Before-and-after change records:
*** Block opens ***
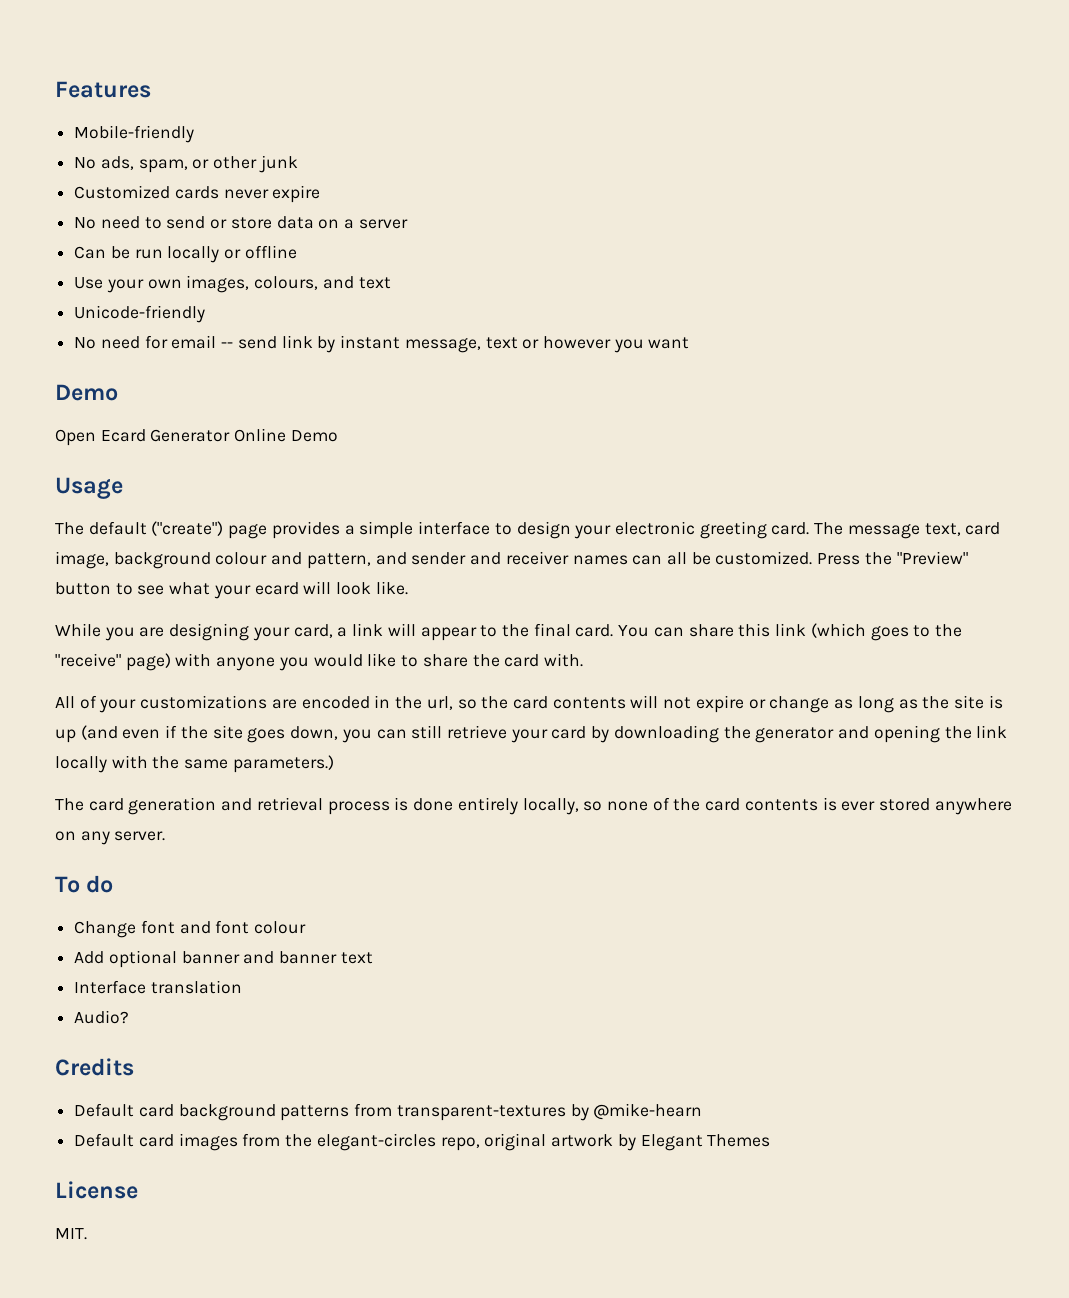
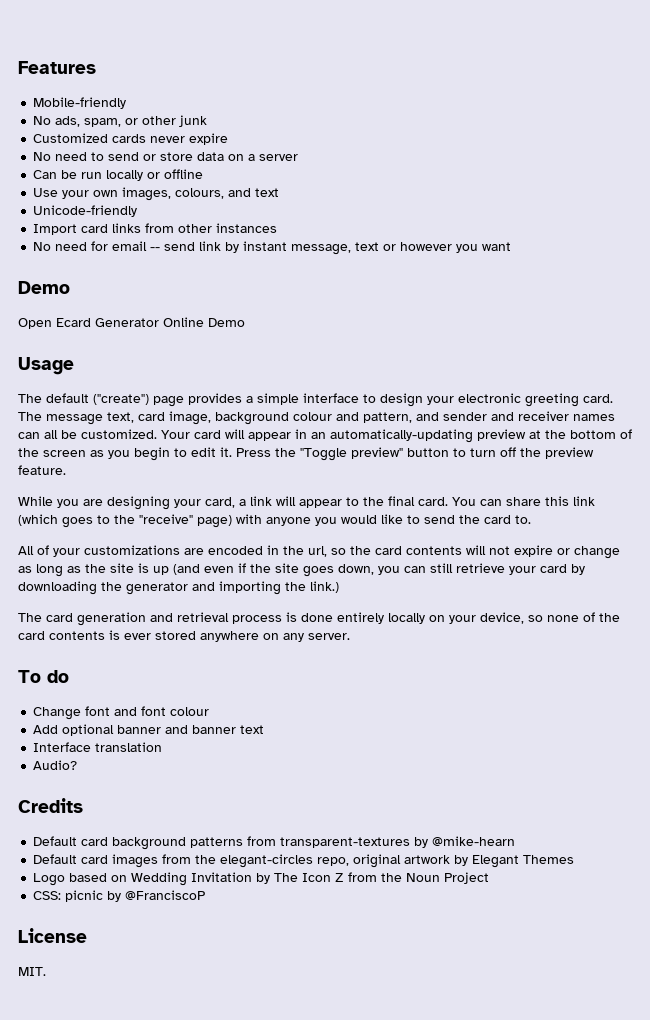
+ Import card links from other instances
- Press the "Preview" button to see what your ecard will look like.
+ Your card will appear in an automatically-updating preview at the bottom of the screen as you begin to edit it. Press the "Toggle preview" button to turn off the preview feature.
- You can share this link (which goes to the "receive" page) with anyone you would like to share the card with.
+ You can share this link (which goes to the "receive" page) with anyone you would like to send the card to.
- All of your customizations are encoded in the url, so the card contents will not expire or change as long as the site is up (and even if the site goes down, you can still retrieve your card by downloading the generator and opening the link locally with the same parameters.)
+ All of your customizations are encoded in the url, so the card contents will not expire or change as long as the site is up (and even if the site goes down, you can still retrieve your card by downloading the generator and importing the link.)
- The card generation and retrieval process is done entirely locally, so none of the card contents is ever stored anywhere on any server.
+ The card generation and retrieval process is done entirely locally on your device, so none of the card contents is ever stored anywhere on any server.
+ Logo based on Wedding Invitation by The Icon Z from the Noun Project
+ CSS: picnic by @FranciscoP

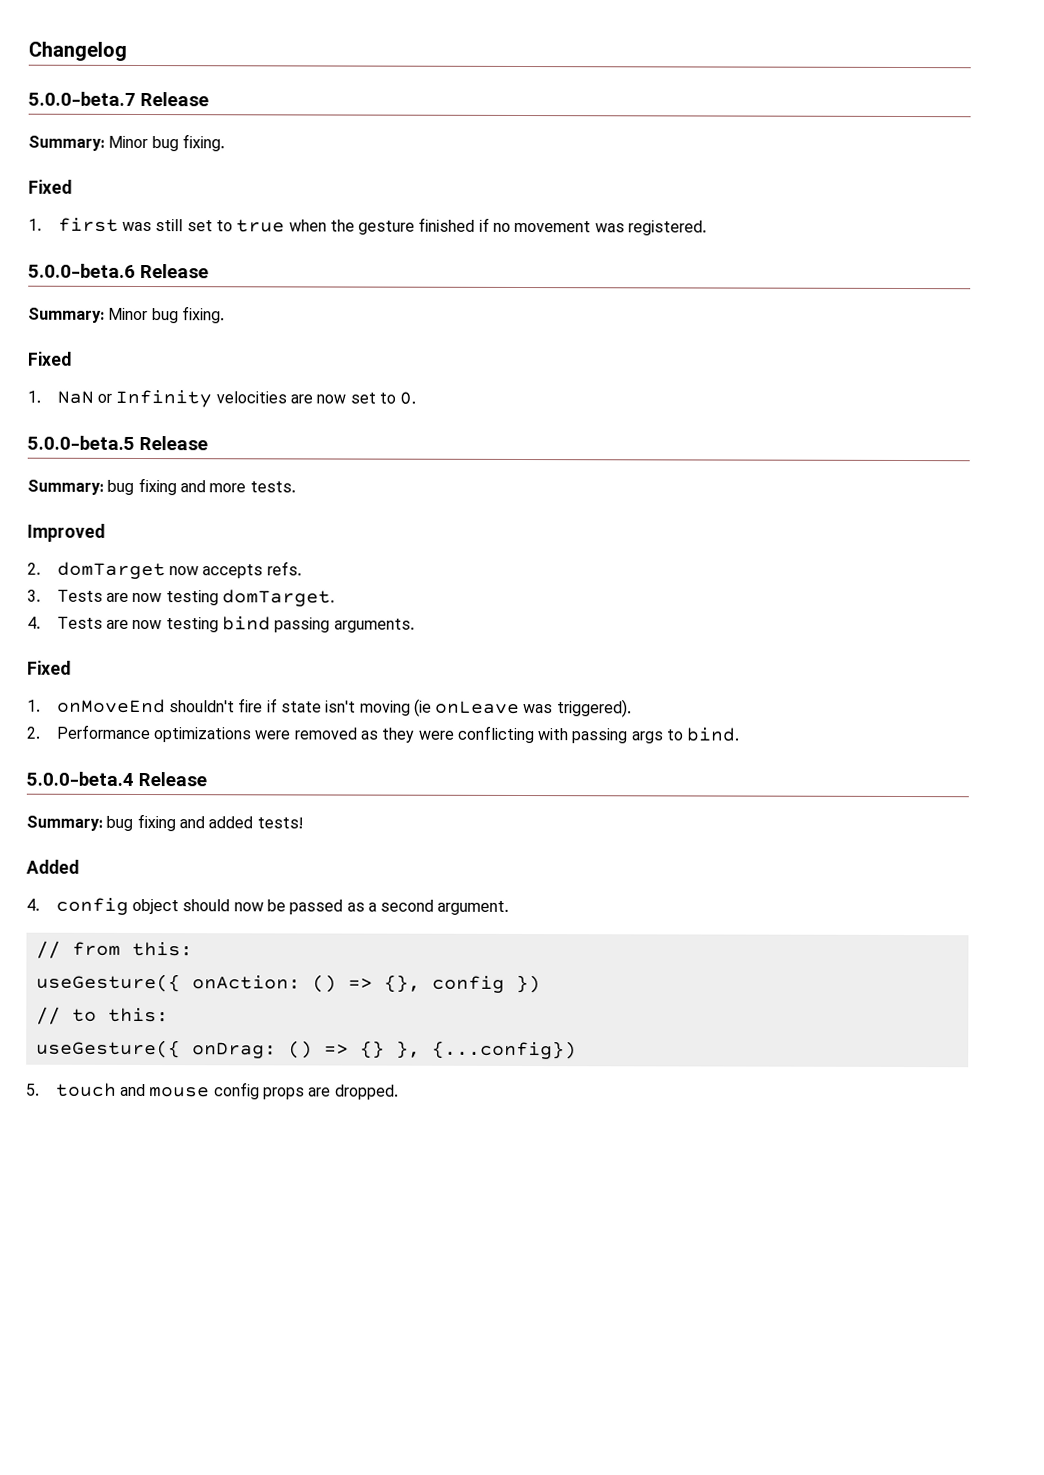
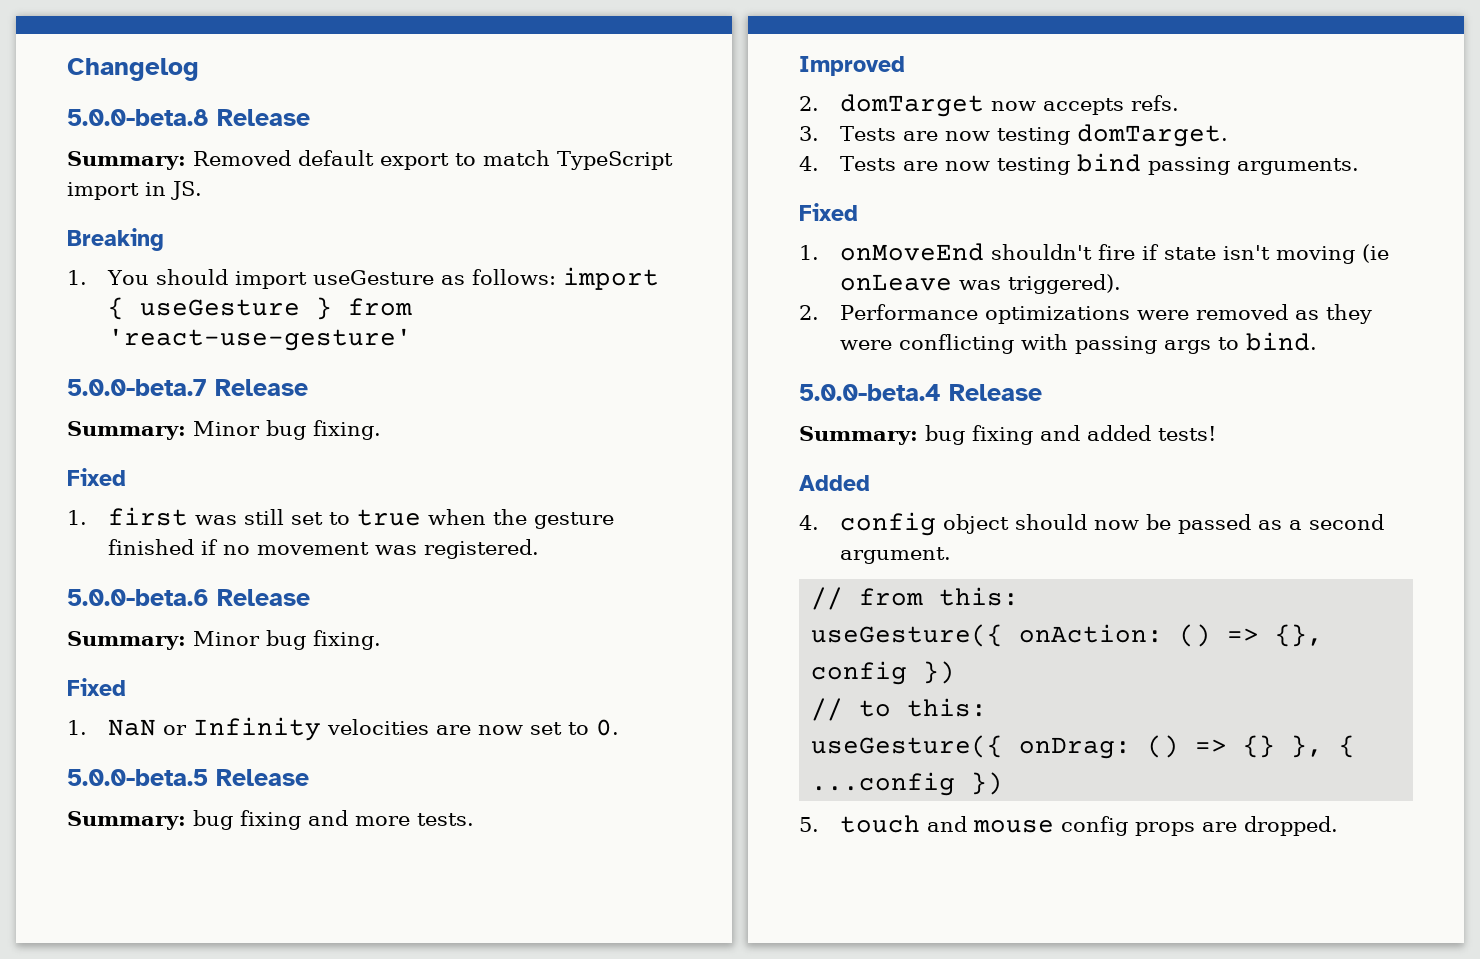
+ 5.0.0-beta.8 Release
+ Summary: Removed default export to match TypeScript import in JS.
+ Breaking
+ 1. You should import useGesture as follows: import { useGesture } from 'react-use-gesture'
- useGesture({ onDrag: () => {} }, {...config})
+ useGesture({ onDrag: () => {} }, { ...config })

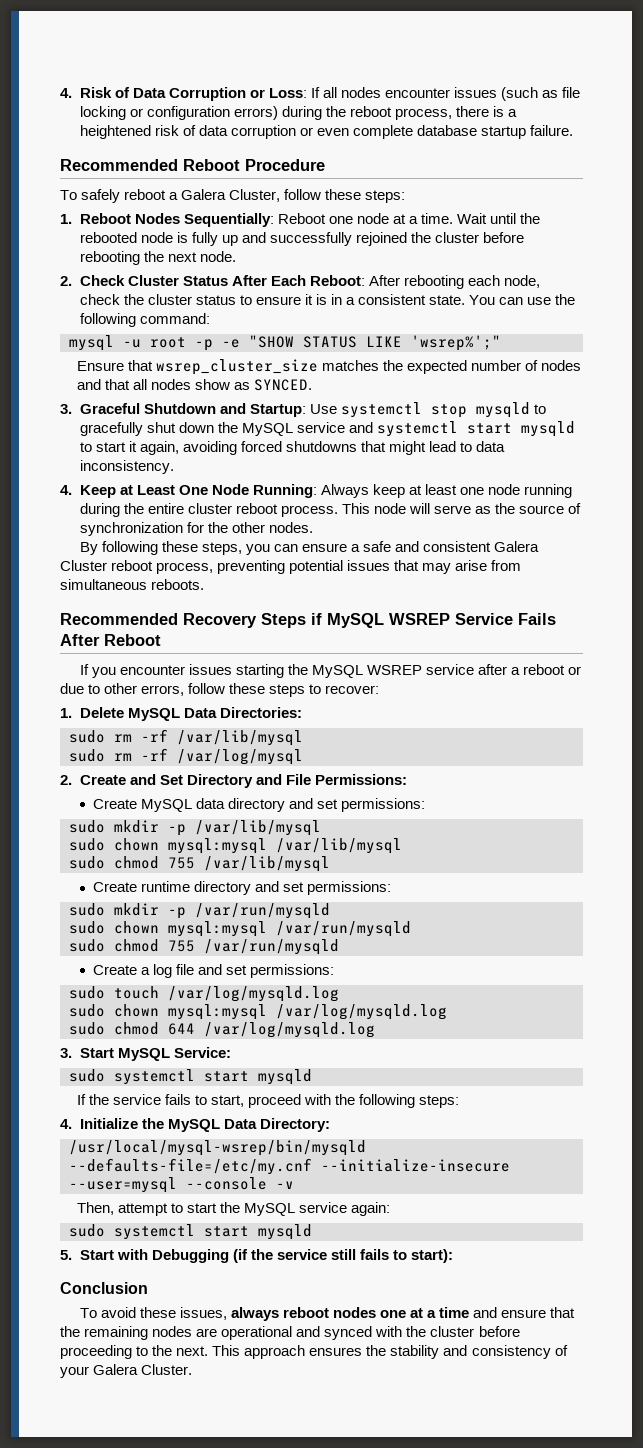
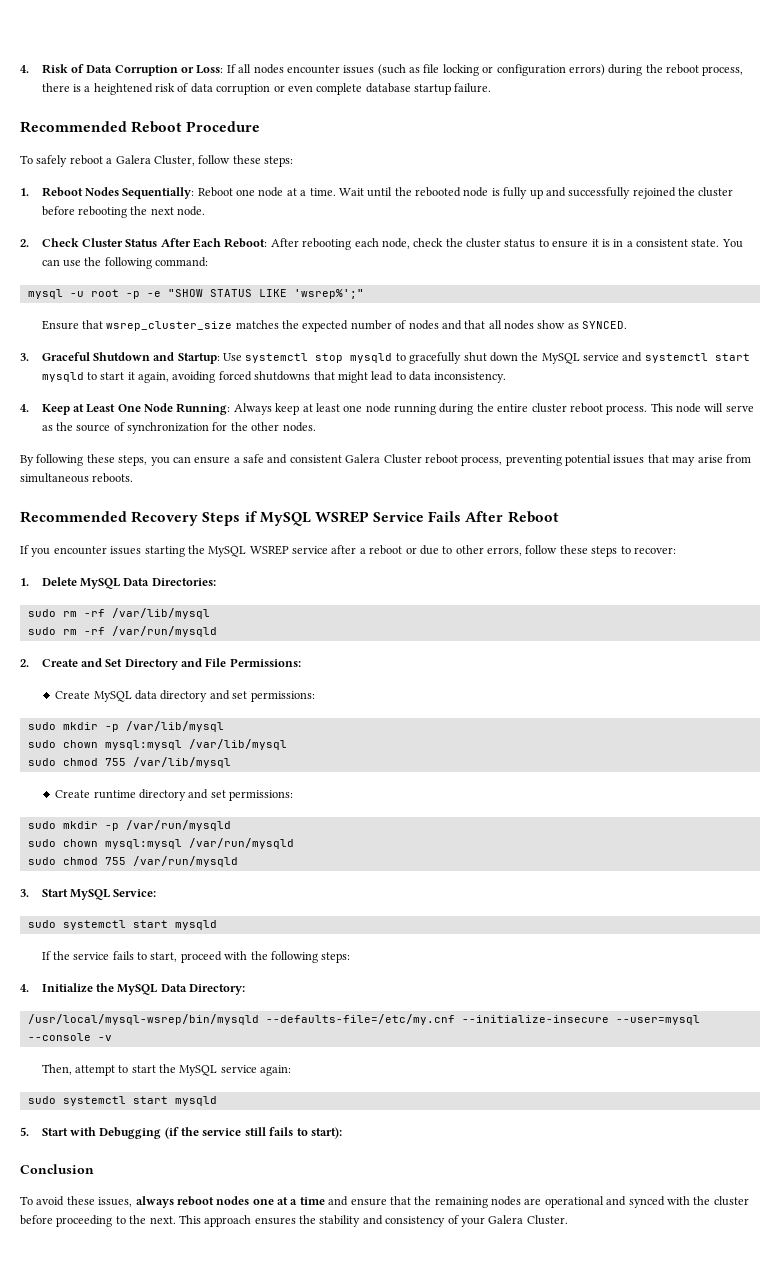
- sudo rm -rf /var/log/mysql
+ sudo rm -rf /var/run/mysqld
- Create a log file and set permissions:
- sudo touch /var/log/mysqld.log
- sudo chown mysql:mysql /var/log/mysqld.log
- sudo chmod 644 /var/log/mysqld.log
*** Block closes ***
Exercise goal – Scan the entries and show every line in which the word "page" is found.

Solution –
- You can share this link (which goes to the "receive" page) with anyone you would like to share the card with.
+ You can share this link (which goes to the "receive" page) with anyone you would like to send the card to.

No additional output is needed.